- **YOUR ASSIGNMENT**: Can you print every record below exactly as written?

- **EXCERPTED DATA**:
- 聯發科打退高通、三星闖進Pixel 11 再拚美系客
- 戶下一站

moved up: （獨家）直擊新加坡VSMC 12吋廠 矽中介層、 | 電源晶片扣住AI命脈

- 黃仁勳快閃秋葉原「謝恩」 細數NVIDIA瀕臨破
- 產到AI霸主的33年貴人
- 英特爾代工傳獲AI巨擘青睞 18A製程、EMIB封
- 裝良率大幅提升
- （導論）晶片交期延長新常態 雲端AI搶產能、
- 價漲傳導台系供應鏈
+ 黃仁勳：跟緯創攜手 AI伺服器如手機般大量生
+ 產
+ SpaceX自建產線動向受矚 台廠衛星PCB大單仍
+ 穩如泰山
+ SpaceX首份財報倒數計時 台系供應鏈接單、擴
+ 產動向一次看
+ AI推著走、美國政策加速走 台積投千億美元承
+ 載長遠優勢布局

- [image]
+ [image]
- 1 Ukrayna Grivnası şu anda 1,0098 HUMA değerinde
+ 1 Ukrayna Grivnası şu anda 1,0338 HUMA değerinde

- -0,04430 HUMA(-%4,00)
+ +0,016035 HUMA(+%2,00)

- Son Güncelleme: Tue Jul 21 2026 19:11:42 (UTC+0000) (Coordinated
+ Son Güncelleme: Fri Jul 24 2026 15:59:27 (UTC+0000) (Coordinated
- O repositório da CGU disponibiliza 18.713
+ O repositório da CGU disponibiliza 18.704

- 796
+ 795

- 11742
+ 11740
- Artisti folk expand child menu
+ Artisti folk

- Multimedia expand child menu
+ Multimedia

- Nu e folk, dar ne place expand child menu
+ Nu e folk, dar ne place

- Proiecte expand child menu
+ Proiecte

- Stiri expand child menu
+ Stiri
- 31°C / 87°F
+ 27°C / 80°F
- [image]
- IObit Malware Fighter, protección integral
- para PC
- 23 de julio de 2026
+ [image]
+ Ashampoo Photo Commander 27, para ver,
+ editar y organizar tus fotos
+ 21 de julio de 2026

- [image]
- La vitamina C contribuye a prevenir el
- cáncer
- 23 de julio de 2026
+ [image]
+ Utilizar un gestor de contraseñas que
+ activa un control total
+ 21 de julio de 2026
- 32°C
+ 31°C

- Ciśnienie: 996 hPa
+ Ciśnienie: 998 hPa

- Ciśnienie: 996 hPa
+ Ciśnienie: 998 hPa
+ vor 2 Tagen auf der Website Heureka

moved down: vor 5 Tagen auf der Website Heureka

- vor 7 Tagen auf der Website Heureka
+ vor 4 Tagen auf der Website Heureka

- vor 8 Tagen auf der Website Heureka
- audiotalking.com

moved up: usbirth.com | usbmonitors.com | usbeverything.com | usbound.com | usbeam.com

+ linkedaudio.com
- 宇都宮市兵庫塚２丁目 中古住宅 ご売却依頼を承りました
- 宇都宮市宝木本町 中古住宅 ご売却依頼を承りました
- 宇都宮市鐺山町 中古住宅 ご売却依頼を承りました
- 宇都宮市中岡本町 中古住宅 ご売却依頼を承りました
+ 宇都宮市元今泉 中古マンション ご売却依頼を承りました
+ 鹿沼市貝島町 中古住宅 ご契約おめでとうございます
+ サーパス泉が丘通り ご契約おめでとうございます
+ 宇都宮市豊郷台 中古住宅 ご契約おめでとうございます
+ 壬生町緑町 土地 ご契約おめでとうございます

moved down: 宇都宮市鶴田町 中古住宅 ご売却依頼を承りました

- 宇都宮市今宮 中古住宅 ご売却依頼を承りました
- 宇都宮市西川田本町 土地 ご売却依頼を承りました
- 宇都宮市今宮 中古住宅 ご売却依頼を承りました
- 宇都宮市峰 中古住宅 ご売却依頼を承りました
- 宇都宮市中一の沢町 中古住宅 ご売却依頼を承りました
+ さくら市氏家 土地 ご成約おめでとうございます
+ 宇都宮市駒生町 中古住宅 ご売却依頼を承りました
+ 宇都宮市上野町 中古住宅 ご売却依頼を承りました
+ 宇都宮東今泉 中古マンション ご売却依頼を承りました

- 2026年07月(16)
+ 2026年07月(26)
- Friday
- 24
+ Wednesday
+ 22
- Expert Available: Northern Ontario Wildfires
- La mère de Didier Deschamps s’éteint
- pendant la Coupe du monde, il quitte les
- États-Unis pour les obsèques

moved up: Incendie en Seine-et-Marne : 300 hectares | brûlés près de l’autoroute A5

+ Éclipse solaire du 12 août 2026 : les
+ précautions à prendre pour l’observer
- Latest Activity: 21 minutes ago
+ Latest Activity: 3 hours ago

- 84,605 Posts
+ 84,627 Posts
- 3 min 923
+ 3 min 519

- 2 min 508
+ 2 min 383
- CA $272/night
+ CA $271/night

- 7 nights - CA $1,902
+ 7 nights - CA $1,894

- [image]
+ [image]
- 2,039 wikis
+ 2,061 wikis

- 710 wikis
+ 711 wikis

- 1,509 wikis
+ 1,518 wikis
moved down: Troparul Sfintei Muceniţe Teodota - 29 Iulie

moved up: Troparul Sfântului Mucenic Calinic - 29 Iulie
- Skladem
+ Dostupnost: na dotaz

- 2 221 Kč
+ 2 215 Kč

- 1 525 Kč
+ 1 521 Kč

- **ANSWER FOR THE TASK**:
- 聯發科打退高通、三星闖進Pixel 11 再拚美系客
- 戶下一站

moved up: （獨家）直擊新加坡VSMC 12吋廠 矽中介層、 | 電源晶片扣住AI命脈

- 黃仁勳快閃秋葉原「謝恩」 細數NVIDIA瀕臨破
- 產到AI霸主的33年貴人
- 英特爾代工傳獲AI巨擘青睞 18A製程、EMIB封
- 裝良率大幅提升
- （導論）晶片交期延長新常態 雲端AI搶產能、
- 價漲傳導台系供應鏈
+ 黃仁勳：跟緯創攜手 AI伺服器如手機般大量生
+ 產
+ SpaceX自建產線動向受矚 台廠衛星PCB大單仍
+ 穩如泰山
+ SpaceX首份財報倒數計時 台系供應鏈接單、擴
+ 產動向一次看
+ AI推著走、美國政策加速走 台積投千億美元承
+ 載長遠優勢布局

- [image]
+ [image]
- 1 Ukrayna Grivnası şu anda 1,0098 HUMA değerinde
+ 1 Ukrayna Grivnası şu anda 1,0338 HUMA değerinde

- -0,04430 HUMA(-%4,00)
+ +0,016035 HUMA(+%2,00)

- Son Güncelleme: Tue Jul 21 2026 19:11:42 (UTC+0000) (Coordinated
+ Son Güncelleme: Fri Jul 24 2026 15:59:27 (UTC+0000) (Coordinated
- O repositório da CGU disponibiliza 18.713
+ O repositório da CGU disponibiliza 18.704

- 796
+ 795

- 11742
+ 11740
- Artisti folk expand child menu
+ Artisti folk

- Multimedia expand child menu
+ Multimedia

- Nu e folk, dar ne place expand child menu
+ Nu e folk, dar ne place

- Proiecte expand child menu
+ Proiecte

- Stiri expand child menu
+ Stiri
- 31°C / 87°F
+ 27°C / 80°F
- [image]
- IObit Malware Fighter, protección integral
- para PC
- 23 de julio de 2026
+ [image]
+ Ashampoo Photo Commander 27, para ver,
+ editar y organizar tus fotos
+ 21 de julio de 2026

- [image]
- La vitamina C contribuye a prevenir el
- cáncer
- 23 de julio de 2026
+ [image]
+ Utilizar un gestor de contraseñas que
+ activa un control total
+ 21 de julio de 2026
- 32°C
+ 31°C

- Ciśnienie: 996 hPa
+ Ciśnienie: 998 hPa

- Ciśnienie: 996 hPa
+ Ciśnienie: 998 hPa
+ vor 2 Tagen auf der Website Heureka

moved down: vor 5 Tagen auf der Website Heureka

- vor 7 Tagen auf der Website Heureka
+ vor 4 Tagen auf der Website Heureka

- vor 8 Tagen auf der Website Heureka
- audiotalking.com

moved up: usbirth.com | usbmonitors.com | usbeverything.com | usbound.com | usbeam.com

+ linkedaudio.com
- 宇都宮市兵庫塚２丁目 中古住宅 ご売却依頼を承りました
- 宇都宮市宝木本町 中古住宅 ご売却依頼を承りました
- 宇都宮市鐺山町 中古住宅 ご売却依頼を承りました
- 宇都宮市中岡本町 中古住宅 ご売却依頼を承りました
+ 宇都宮市元今泉 中古マンション ご売却依頼を承りました
+ 鹿沼市貝島町 中古住宅 ご契約おめでとうございます
+ サーパス泉が丘通り ご契約おめでとうございます
+ 宇都宮市豊郷台 中古住宅 ご契約おめでとうございます
+ 壬生町緑町 土地 ご契約おめでとうございます

moved down: 宇都宮市鶴田町 中古住宅 ご売却依頼を承りました

- 宇都宮市今宮 中古住宅 ご売却依頼を承りました
- 宇都宮市西川田本町 土地 ご売却依頼を承りました
- 宇都宮市今宮 中古住宅 ご売却依頼を承りました
- 宇都宮市峰 中古住宅 ご売却依頼を承りました
- 宇都宮市中一の沢町 中古住宅 ご売却依頼を承りました
+ さくら市氏家 土地 ご成約おめでとうございます
+ 宇都宮市駒生町 中古住宅 ご売却依頼を承りました
+ 宇都宮市上野町 中古住宅 ご売却依頼を承りました
+ 宇都宮東今泉 中古マンション ご売却依頼を承りました

- 2026年07月(16)
+ 2026年07月(26)
- Friday
- 24
+ Wednesday
+ 22
- Expert Available: Northern Ontario Wildfires
- La mère de Didier Deschamps s’éteint
- pendant la Coupe du monde, il quitte les
- États-Unis pour les obsèques

moved up: Incendie en Seine-et-Marne : 300 hectares | brûlés près de l’autoroute A5

+ Éclipse solaire du 12 août 2026 : les
+ précautions à prendre pour l’observer
- Latest Activity: 21 minutes ago
+ Latest Activity: 3 hours ago

- 84,605 Posts
+ 84,627 Posts
- 3 min 923
+ 3 min 519

- 2 min 508
+ 2 min 383
- CA $272/night
+ CA $271/night

- 7 nights - CA $1,902
+ 7 nights - CA $1,894

- [image]
+ [image]
- 2,039 wikis
+ 2,061 wikis

- 710 wikis
+ 711 wikis

- 1,509 wikis
+ 1,518 wikis
moved down: Troparul Sfintei Muceniţe Teodota - 29 Iulie

moved up: Troparul Sfântului Mucenic Calinic - 29 Iulie
- Skladem
+ Dostupnost: na dotaz

- 2 221 Kč
+ 2 215 Kč

- 1 525 Kč
+ 1 521 Kč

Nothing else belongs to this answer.